» **About this exercise**: Records follow. Print exactly the lines from the one that has "none -> <div>Report" through the one that has "top: 56px ->", inclusive, and omit the pictures.

» **Records to process**:
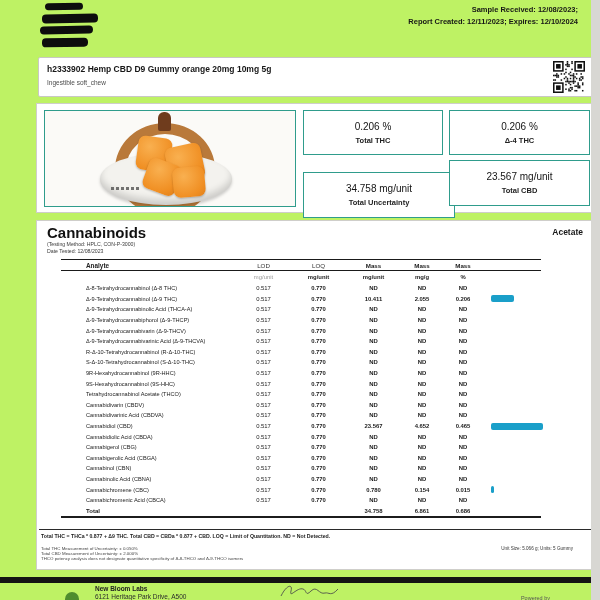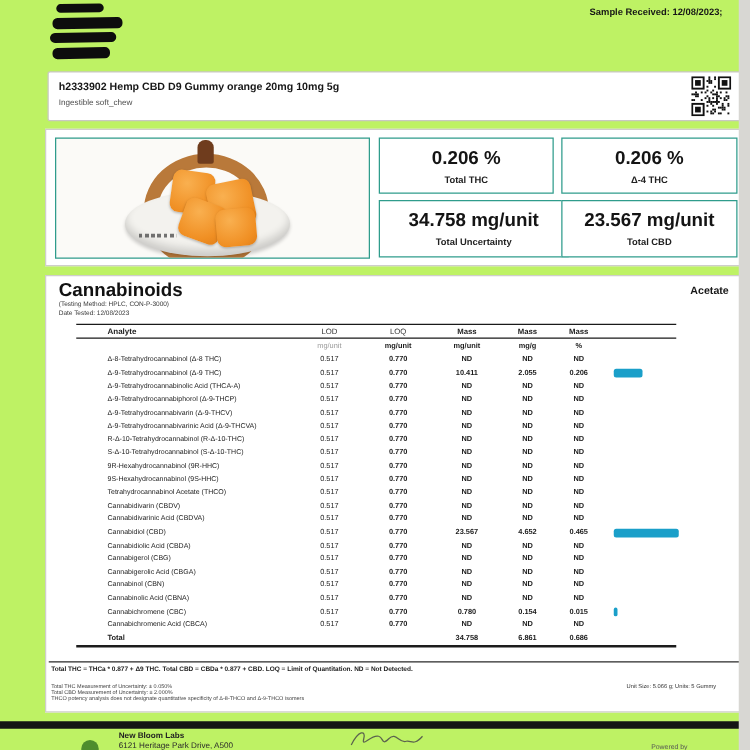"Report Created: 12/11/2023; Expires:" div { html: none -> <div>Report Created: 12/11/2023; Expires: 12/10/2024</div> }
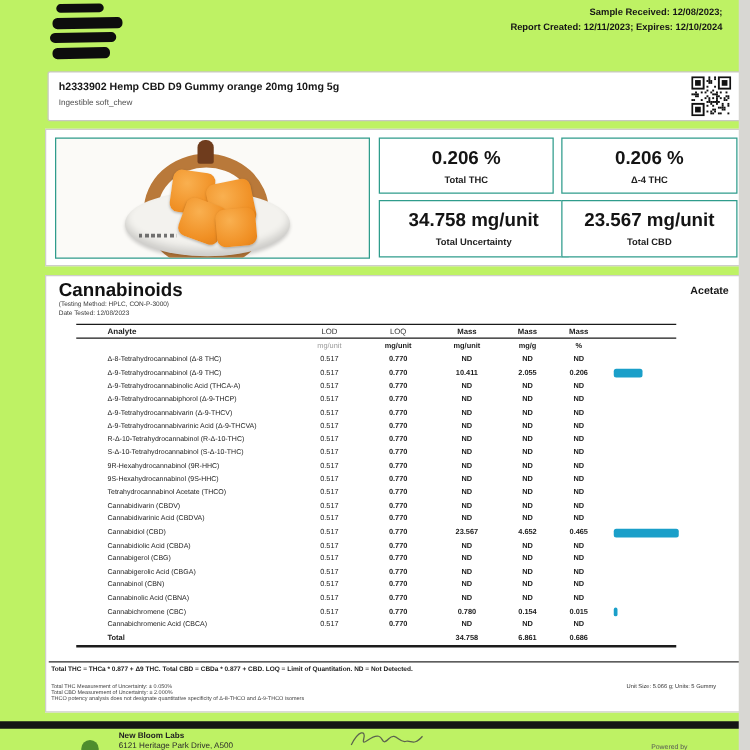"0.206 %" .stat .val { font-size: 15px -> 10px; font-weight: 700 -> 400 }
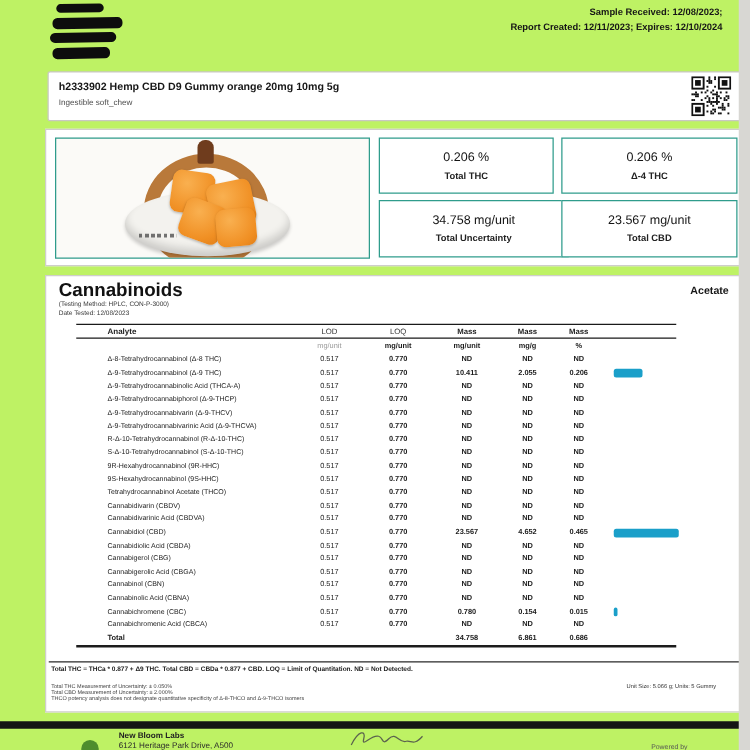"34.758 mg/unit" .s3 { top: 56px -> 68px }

...

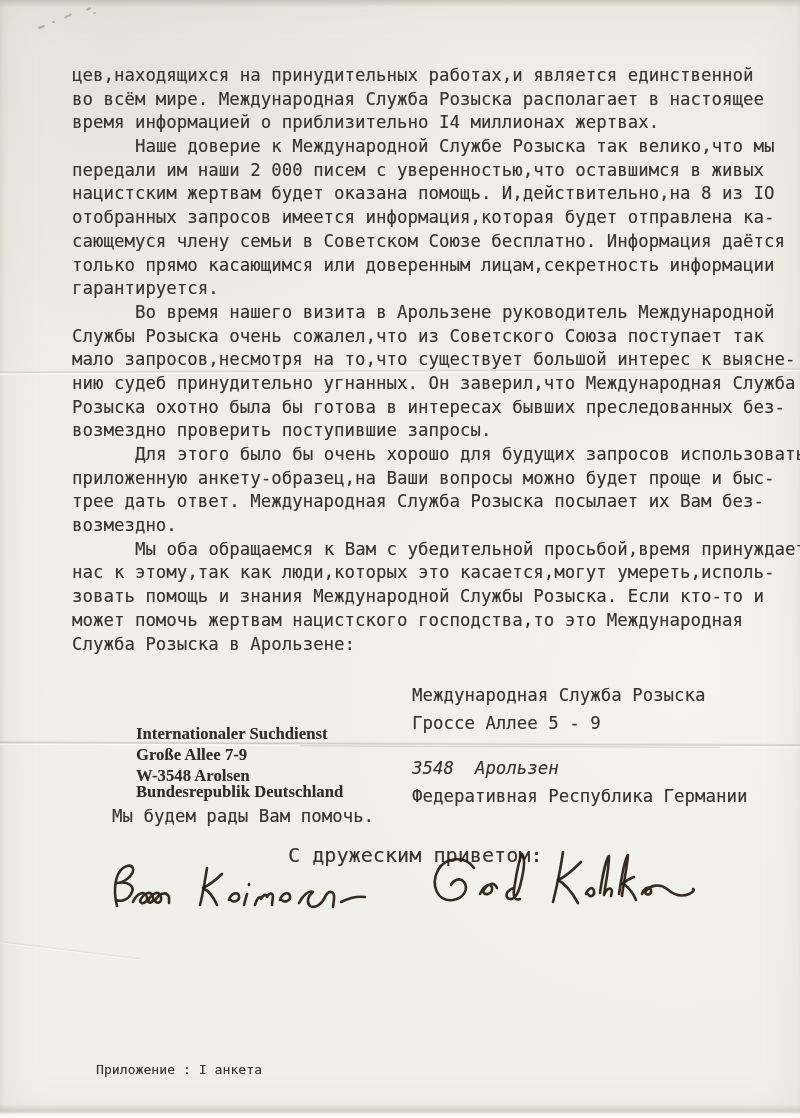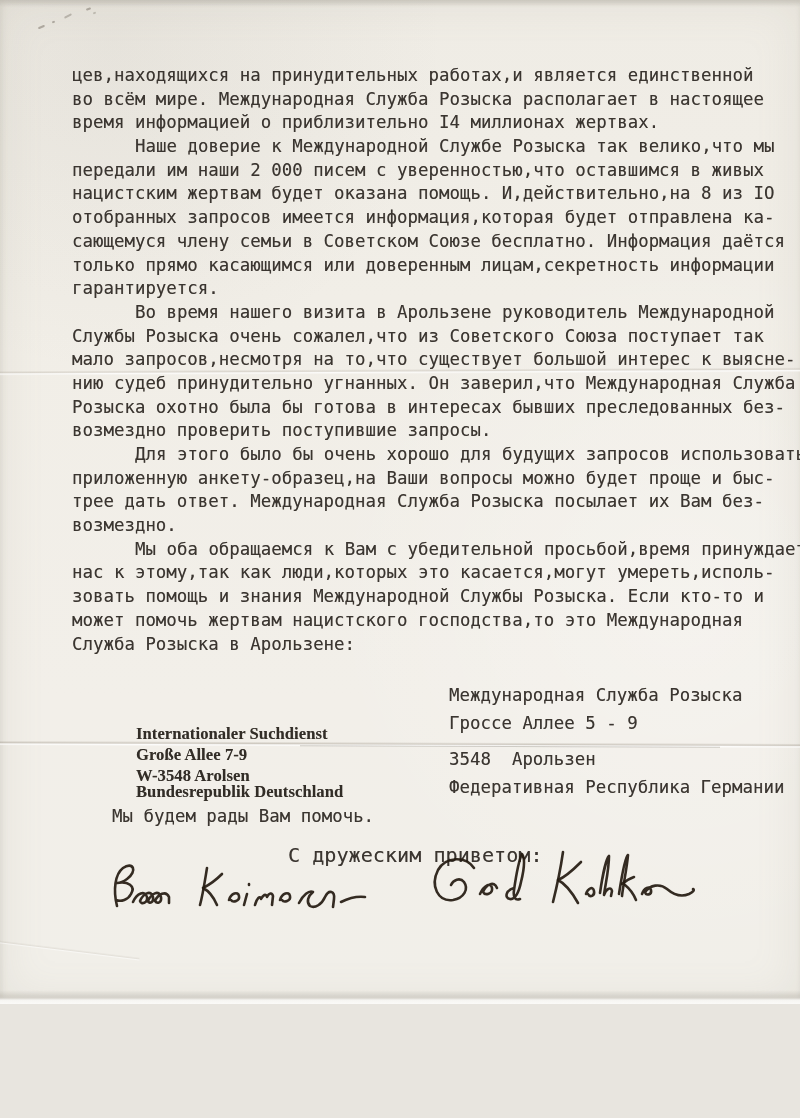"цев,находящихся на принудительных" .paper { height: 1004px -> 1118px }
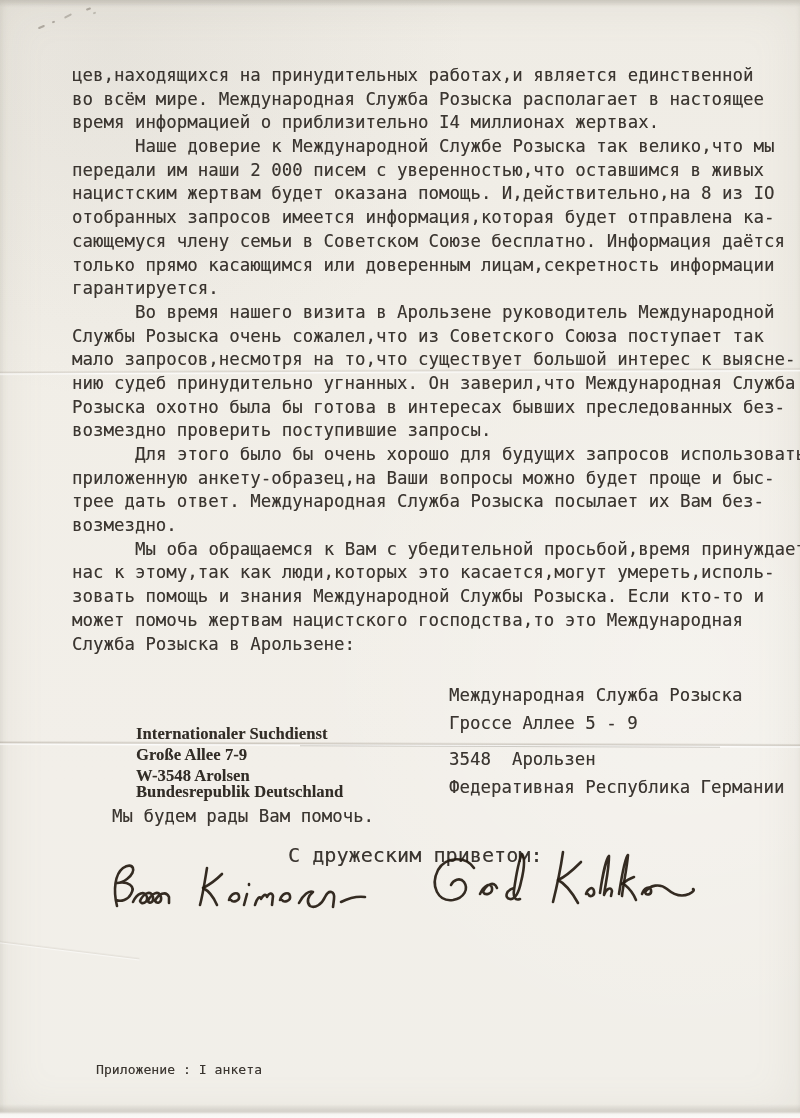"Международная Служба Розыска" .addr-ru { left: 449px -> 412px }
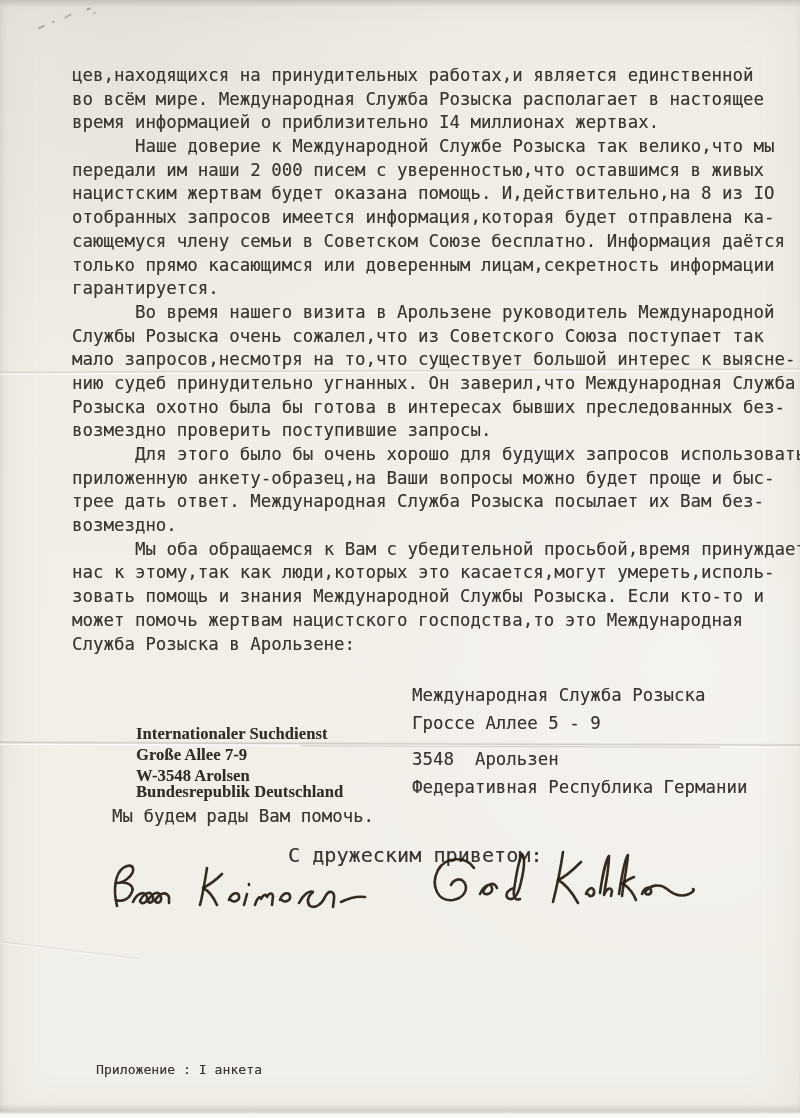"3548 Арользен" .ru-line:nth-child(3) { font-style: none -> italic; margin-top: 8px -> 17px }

==

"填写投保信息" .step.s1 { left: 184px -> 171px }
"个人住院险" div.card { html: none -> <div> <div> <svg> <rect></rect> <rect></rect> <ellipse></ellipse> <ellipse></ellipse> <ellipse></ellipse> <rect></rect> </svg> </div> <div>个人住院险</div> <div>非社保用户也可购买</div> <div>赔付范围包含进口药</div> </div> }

» **Task output**:
"Report Created: 12/11/2023; Expires:" div { html: none -> <div>Report Created: 12/11/2023; Expires: 12/10/2024</div> }
"0.206 %" .stat .val { font-size: 15px -> 10px; font-weight: 700 -> 400 }
"34.758 mg/unit" .s3 { top: 56px -> 68px }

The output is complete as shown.